In [229]:
%%writefile ../config/patterns.yaml
patterns:
  r1:
    - "_1"
    - "_r1"
    - "_R1"
    - "_r"
    - "_F"
  r2:
    - "_2"
    - "_r2"
    - "_R2"
    - "_f"
    - "_R"
  ignore:
    - "^i_"
    - "^I_"
    - "_i\\d+"
    - "_I\\d+"


Overwriting ../config/patterns.yaml


In [173]:
! ln -s ../config .

In [7]:
# %load  ../frmatcher/fastq_file_name_checker.py
import re
from typing import Dict, List

import pkg_resources
import yaml
from loguru import logger


class FastqFileNameChecker:
    def __init__(
        self,
        filenames: List[str],
        config_path: str = None,
        length_check: bool = False,
        verbose: bool = False,
    ):
        """
        Initialize the FastqFileNameChecker with a list of filenames.

        Args:
            filenames (List[str]): List of filenames to categorize.
            config_path (str): Path to the YAML configuration file. Default loads from package if None.
            length_check (bool): Whether to check if all filenames have the same length. Default is False.
            verbose (bool): Whether to enable detailed logging. Default is False.

        Raises:
            ValueError: If filenames have different lengths and length_check is True.
        """
        self.filenames = filenames
        self.verbose = verbose

        # Set logging level based on verbosity
        logger.remove()  # Remove the default handler
        if self.verbose:
            logger.add(lambda msg: print(msg, end=""), level="DEBUG", colorize=True)
        else:
            logger.add(lambda msg: print(msg, end=""), level="ERROR", colorize=True)

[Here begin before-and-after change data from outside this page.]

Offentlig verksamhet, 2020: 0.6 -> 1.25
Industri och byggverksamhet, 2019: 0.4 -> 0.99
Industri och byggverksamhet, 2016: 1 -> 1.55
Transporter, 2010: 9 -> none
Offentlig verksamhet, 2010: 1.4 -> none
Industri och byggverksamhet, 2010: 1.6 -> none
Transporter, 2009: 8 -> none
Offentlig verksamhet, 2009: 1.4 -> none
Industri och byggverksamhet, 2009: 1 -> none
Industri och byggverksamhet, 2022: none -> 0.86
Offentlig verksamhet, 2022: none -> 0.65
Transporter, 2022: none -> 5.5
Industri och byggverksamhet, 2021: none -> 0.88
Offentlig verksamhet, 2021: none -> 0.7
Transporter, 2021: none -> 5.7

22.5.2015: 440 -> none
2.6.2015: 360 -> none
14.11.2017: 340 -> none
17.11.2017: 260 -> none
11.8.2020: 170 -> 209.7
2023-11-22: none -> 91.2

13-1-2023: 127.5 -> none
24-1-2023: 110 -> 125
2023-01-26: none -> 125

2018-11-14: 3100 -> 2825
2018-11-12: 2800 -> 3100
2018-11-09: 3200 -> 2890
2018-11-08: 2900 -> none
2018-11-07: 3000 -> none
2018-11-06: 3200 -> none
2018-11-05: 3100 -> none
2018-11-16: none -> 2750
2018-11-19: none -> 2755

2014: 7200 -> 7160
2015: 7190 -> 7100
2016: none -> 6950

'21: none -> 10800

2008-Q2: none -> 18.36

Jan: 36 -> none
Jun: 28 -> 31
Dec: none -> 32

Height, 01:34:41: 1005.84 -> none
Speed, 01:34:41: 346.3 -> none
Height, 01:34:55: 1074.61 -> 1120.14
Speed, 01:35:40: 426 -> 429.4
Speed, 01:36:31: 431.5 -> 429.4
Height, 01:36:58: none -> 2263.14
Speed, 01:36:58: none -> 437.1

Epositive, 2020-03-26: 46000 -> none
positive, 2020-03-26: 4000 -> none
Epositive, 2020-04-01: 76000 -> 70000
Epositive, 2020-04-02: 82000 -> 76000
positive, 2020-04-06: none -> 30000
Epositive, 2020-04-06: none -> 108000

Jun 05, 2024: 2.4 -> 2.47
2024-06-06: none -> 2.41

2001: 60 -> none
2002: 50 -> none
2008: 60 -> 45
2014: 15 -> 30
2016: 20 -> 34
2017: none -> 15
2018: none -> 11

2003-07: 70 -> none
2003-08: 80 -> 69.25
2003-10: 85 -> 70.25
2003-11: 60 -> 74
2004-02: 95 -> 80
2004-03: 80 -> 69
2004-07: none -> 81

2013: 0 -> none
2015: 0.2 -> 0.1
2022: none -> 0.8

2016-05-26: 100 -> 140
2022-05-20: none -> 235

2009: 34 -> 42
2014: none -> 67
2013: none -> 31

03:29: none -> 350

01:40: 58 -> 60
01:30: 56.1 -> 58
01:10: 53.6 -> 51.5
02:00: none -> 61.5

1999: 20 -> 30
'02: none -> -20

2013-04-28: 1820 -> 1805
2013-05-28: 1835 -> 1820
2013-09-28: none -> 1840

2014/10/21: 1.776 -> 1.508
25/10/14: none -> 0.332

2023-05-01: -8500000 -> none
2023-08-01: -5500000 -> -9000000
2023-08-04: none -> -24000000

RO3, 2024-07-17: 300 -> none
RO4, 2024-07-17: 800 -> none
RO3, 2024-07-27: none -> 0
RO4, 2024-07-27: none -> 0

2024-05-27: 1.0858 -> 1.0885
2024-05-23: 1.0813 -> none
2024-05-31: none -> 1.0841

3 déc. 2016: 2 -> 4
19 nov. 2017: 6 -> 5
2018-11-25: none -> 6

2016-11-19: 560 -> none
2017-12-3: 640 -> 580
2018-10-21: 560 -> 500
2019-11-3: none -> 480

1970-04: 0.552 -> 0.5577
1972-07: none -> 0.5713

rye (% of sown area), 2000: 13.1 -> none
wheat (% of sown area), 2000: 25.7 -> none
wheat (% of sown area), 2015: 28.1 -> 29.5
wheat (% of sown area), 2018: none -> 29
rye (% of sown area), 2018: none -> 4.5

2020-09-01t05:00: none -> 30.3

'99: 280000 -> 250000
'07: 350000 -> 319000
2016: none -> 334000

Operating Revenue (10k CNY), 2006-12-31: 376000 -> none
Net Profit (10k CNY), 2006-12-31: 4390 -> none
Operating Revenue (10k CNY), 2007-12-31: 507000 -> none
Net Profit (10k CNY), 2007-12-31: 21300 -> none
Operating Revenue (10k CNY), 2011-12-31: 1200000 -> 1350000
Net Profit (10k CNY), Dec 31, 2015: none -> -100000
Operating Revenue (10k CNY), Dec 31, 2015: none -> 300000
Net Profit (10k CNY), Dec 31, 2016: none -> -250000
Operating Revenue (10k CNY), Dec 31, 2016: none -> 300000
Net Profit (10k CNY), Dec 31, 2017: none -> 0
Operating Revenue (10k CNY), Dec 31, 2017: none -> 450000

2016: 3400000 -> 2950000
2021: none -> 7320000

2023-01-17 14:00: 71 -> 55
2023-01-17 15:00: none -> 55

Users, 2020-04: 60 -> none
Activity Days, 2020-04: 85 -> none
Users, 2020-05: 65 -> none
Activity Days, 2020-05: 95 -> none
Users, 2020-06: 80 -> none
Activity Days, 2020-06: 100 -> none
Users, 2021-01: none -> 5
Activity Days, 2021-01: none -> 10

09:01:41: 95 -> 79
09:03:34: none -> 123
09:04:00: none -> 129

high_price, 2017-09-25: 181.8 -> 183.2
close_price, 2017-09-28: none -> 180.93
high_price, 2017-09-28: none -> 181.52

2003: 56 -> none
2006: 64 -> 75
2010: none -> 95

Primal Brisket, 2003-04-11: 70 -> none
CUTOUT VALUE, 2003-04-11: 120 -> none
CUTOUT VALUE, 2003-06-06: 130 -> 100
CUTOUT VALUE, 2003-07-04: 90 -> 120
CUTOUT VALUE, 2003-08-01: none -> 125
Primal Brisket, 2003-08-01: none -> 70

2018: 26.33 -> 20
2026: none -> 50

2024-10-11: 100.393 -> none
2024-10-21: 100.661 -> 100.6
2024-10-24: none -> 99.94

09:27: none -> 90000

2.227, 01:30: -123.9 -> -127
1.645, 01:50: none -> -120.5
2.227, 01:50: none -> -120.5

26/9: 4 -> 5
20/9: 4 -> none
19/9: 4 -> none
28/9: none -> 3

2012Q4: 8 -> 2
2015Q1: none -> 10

        # Load patterns from the package if no config_path is provided
        if config_path is None:
            config_path = pkg_resources.resource_filename(
                __name__, "config/patterns.yaml"
            )
        self.patterns = self.load_patterns(config_path)

        if length_check:
            self._check_filename_lengths()

    def load_patterns(self, config_path: str) -> Dict[str, List[str]]:
        """
        Load patterns from a YAML configuration file.

        Args:
            config_path (str): Path to the YAML configuration file.

        Returns:
            Dict[str, List[str]]: A dictionary with R1, R2, and ignore patterns.
        """
        with open(config_path, "r") as file:
            config = yaml.safe_load(file)
        logger.debug(f"Loaded patterns from {config_path}")
        return config["patterns"]

    def _check_filename_lengths(self) -> None:
        """
        Checks if all filenames have the same length.

        Raises:
            ValueError: If filenames do not have the same length.
        """
        lengths = list(map(len, self.filenames))
        if len(set(lengths)) > 1:
            logger.error(
                "Filenames do not all have the same length. Please ensure all filenames are consistent."
            )
            raise ValueError(
                "Filenames do not all have the same length. Please ensure all filenames are consistent."
            )
        logger.info("All filenames have the same length.")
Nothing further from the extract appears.